Animalistic configurations by Salvador Marino | STIRworld
Animalistic configurations Image: Thomas Puschmann

Marino works with contemporary dancer Joesfina Maro, and their overarching research project is called the Post-Organic Bauplan Project. He says, “This project is a transdisciplinary collective work from a post-humanist perspective, based on the development of non-organic devices, to transgress the practices that condition our bodily perception”. The artist designs the prosthetics used in the project, a skill that Marino has been honing for two years after developing a fascination for robotics. This has been a challenging endeavour, with initial prototypes failing entirely. Despite fledgling setbacks however, Marino was eventually able to develop a functioning prototype. The Bauplan project approaches prosthetic configurations as being separate from humanity, and the artist elaborates, “I always imagine that the prosthetics that I develop are an external organism that could evolve, through co-evolutionary dependence, a mutualistic or parasitic relation with humanity, and both organisms must now deal with each other. When you are connected to the prosthesis, you have to learn how it moves, and the prosthesis, in turn, is using you as an extension and has to learn how to wear your body to survive”. Marino’s constructions tend to resemble horns and spines; animal and insect-like weapons that may be utilised for both, attack and defence, and radically alter the wearer’s physical form. It is interesting to regard the deep level of involvement the artist possesses with nature despite being highly critical of it is general perception and treatment, evoking a strange and visceral response from the audience; perhaps best described as the perpetuation of a shared sense of admiration for the physiclaities of natural life.  

Simulating amputation by Salvador Marino | STIRworld
Simulating amputation Image: Courtesy of Post-Organic Bauplan

The project’s work is currently articulated by the visual trilogy Autotomie, which Marino explains denotes the defensive strategy and behaviour of certain animals that centres around their ability to voluntarily detach certain parts of themselves in order to escape. The artist quotes the well-known example of lizard tails, but mentions that there are thousands of other such examples. Marino continues, “Using this idea of autotomy, or voluntary amputation of any part of a body, we play with the concept of self-amputation and extension of the body using prostheses at the same level.

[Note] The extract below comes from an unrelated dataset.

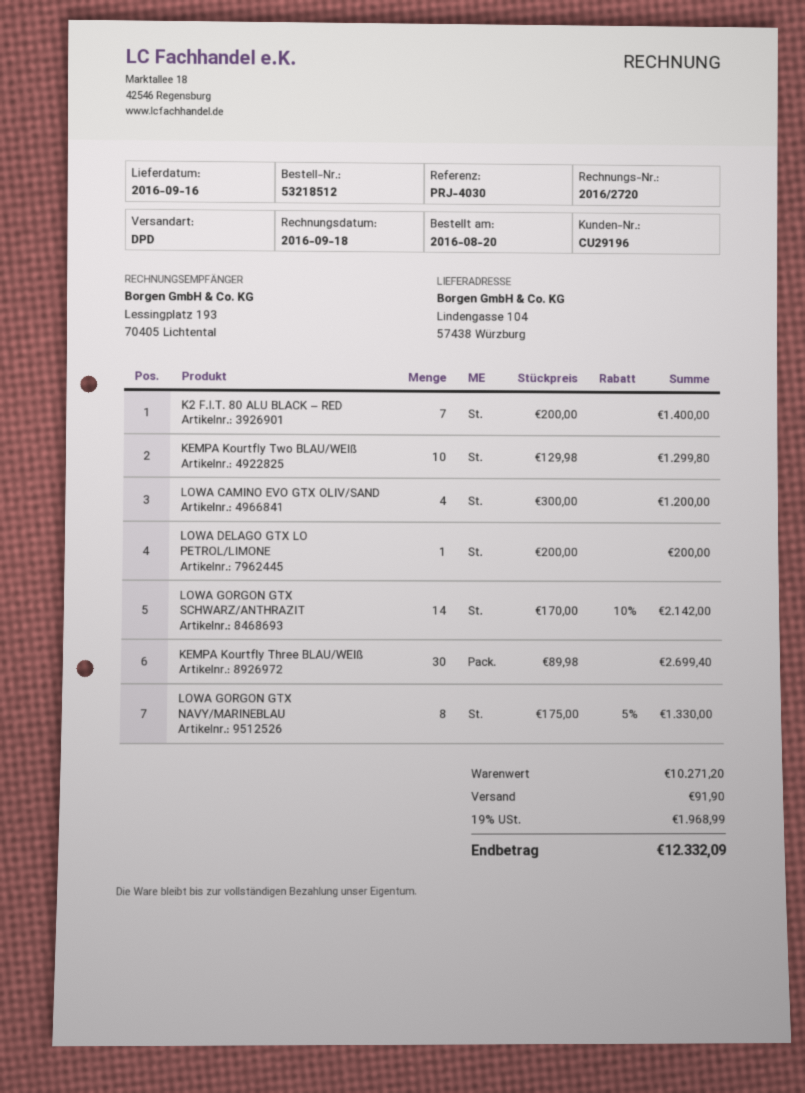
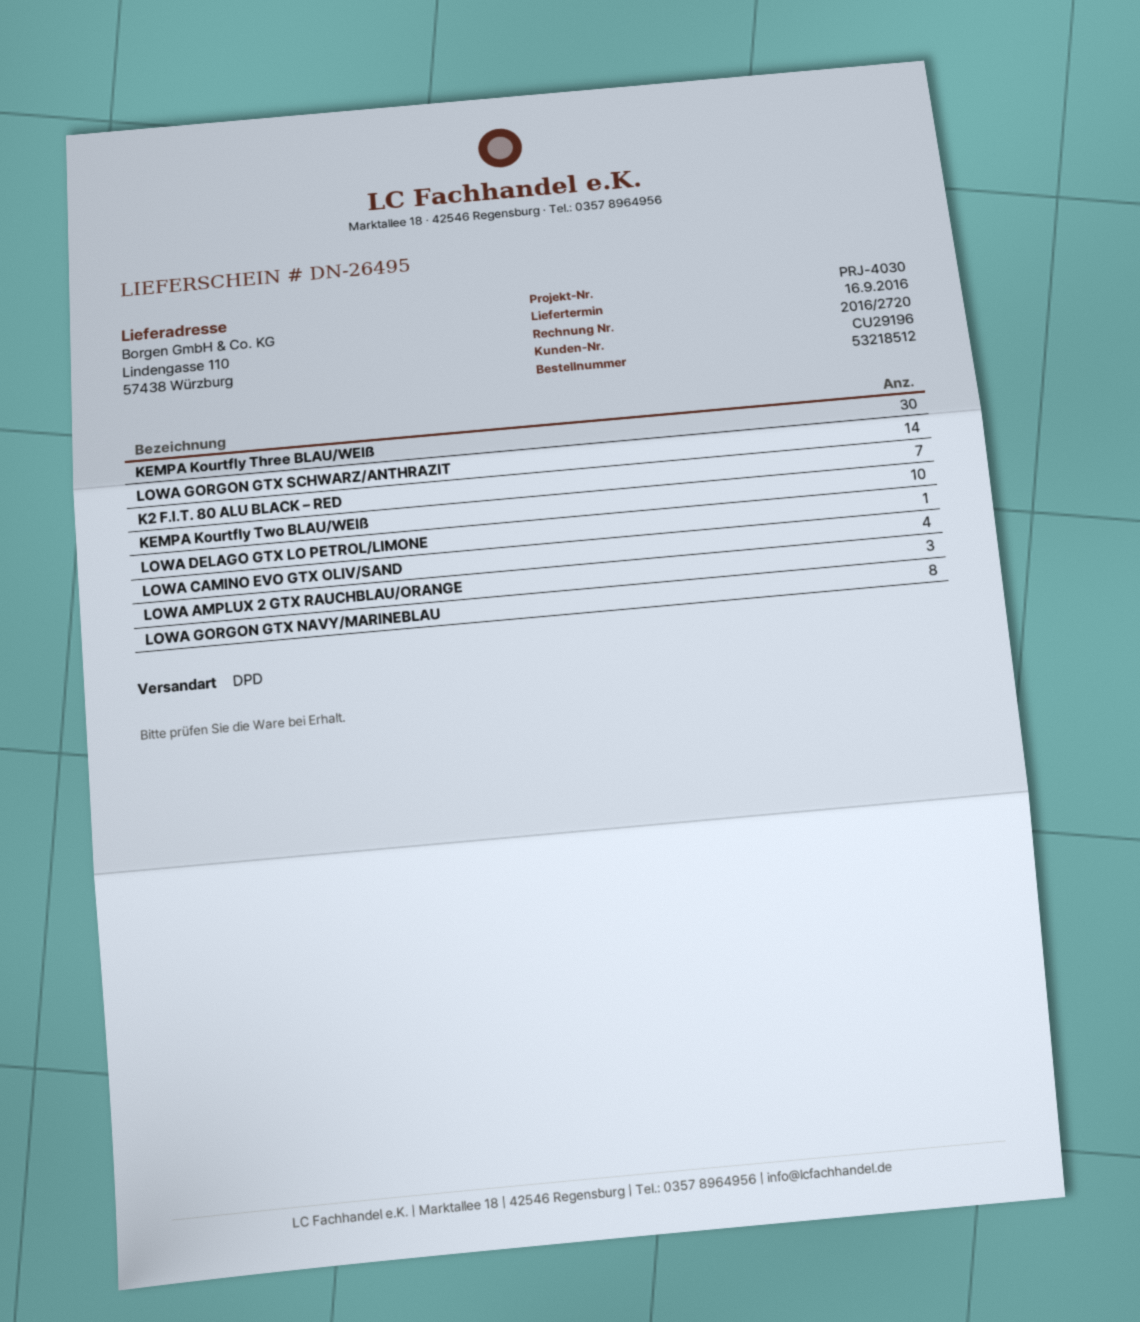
ship to: Lindengasse 104, 57438 Würzburg -> Lindengasse 110, 57438 Würzburg
LOWA AMPLUX 2 GTX RAUCHBLAU/ORANGE: none -> 3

Under this concept, cutting, breaking and adding are aspects of the same choice to transform the body with a single objective: to empower the decision about the body we want; a body that belongs to us; to disarticulate and visualise the bio-political constructions that act in our bodily conception”. The project, then, radically reimagines the human form outside the vocabulary of production and consumption, and stands as a strikingly radical critique of the physical status quo, which has historically been accepted prima facie.

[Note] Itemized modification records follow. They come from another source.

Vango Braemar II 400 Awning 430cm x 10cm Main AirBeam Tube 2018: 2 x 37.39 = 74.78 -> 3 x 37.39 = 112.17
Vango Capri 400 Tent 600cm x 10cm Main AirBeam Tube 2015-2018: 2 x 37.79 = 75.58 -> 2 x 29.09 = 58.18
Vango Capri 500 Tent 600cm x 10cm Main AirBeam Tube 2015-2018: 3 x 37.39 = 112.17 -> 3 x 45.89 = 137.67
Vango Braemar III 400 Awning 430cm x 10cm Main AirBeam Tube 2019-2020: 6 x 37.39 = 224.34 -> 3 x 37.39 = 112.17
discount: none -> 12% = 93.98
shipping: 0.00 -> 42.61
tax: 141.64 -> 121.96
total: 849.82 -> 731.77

Untitled | Salvador Marino | STIRworld
Untitled Image: Thomas Puschmann

Marino has little to say about how the COVID  quarantine has affected personal endeavours, yet much to say about the quarantine itself. “I think that we are at the forefront of too big of a problem at the international level. Many securities are being restructured, many control systems have been imposed and many of them were accepted, and remain unseen as possible mechanisms of oppression and fear,” he says. Marino goes on to describe his emotional reaction to the present paradigm as a “feeling that we were the last generation to experience freedom. Today more than ever, we must be aware of the consequences of bio-politics. The concepts of body, life, freedom, public space, dispersion and work space, are changing at such an accelerated speed that it causes terror and fright in me”. This is perhaps a very prescient statement, and it would be unfortunate, and yet, unsurprising if Marino’s anxieties are proven true. In any case, we may only wait and see how the global paradigm develops. In the meantime, we have art such as this, which offers us shining visions of what might yet be.